Ses œuvres, éditées par Gérard Billaudot et Henry Lemoine, ont été interprétées par de nombreux ensembles et orchestres sous la direction de chefs tels que Pierre Boulez, François Xavier Roth, David Robertson, Ludovic Morlot, Tito Ceccherini, Jonathan Nott, Esa Pekka Salonen, Pierre-André Valade, Kent Nagano, Christian Eggen, Lorraine Vaillancourt, Reinbert de Leeuw, Bernard Kontarsky…
Après son opéra Les pigeons d’argile (livret de Tanguy Viel) créé au Capitole de Toulouse en 2014, son cycle Traits pour violon et violoncelle est créé la même année à Paris par Alexandra Greffin-Klein et Alexis Descharmes. En 2015, son cycle orchestral Tour à tour est créé à Radio France dans le cadre du festival Manifeste par l’Orchestre philharmonique de Radio-France et l’Ircam sous la direction de Jean Deroyer. Pas à pas, commande de Ernst von Siemens music Foundation, est créée la même année par l’ensemble Recherche à la Biennale de Venise.

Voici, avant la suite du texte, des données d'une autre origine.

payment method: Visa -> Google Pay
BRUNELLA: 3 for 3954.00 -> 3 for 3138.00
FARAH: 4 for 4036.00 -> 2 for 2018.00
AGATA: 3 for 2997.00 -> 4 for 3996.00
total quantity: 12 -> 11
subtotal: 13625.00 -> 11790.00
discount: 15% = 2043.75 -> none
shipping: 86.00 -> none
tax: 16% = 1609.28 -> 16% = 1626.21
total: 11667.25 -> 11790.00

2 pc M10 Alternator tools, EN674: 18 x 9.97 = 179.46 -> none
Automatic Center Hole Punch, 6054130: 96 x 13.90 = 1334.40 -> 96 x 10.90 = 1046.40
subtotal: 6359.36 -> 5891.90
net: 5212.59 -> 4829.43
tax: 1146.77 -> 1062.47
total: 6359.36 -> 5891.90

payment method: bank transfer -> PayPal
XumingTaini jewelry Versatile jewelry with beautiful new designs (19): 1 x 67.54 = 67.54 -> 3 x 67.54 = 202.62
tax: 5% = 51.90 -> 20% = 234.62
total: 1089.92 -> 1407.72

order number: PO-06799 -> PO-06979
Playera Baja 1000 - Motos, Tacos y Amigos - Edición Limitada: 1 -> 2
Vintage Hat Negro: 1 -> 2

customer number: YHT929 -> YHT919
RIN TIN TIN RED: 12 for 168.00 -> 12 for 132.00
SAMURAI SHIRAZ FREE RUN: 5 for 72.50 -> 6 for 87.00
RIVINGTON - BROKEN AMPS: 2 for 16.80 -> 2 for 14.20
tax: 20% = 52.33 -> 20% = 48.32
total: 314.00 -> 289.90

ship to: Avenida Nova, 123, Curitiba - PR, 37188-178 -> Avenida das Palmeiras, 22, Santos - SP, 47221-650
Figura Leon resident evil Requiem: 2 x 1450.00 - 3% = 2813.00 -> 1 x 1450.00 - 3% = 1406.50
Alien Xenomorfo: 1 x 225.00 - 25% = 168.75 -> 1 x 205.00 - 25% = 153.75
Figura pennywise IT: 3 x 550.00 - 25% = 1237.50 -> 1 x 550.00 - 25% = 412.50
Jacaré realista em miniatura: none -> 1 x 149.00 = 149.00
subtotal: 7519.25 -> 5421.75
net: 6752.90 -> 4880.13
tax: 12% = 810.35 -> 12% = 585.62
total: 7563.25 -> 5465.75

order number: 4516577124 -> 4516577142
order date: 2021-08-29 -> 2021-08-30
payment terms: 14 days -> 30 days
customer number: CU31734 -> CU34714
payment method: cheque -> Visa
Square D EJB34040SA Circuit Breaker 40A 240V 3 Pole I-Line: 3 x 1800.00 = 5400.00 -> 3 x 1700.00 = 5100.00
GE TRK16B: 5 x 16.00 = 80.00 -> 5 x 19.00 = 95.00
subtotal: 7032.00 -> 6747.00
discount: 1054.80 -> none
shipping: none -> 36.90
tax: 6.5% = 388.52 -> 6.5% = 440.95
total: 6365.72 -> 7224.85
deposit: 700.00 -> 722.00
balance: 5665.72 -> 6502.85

En 2015-2016, il a composé Global corrosion pour l’ensemble Nikel de Tel Aviv – création en décembre 2016 – et So nah, so fern pour l’ensemble Spectra, œuvre qui sera créée en 2017. Il écrit actuellement une pièce pour le quatuor Arditti qui sera créée à Wittener Tage für Neue Kammermusik. Il composera ensuite pour le Quatuor Diotima (commande Diotima, Théâtre d’Orléans, ProQuartet) et pour le Philharmonisches Orchester des Staatstheaters Cottbus [Philippe Hurel].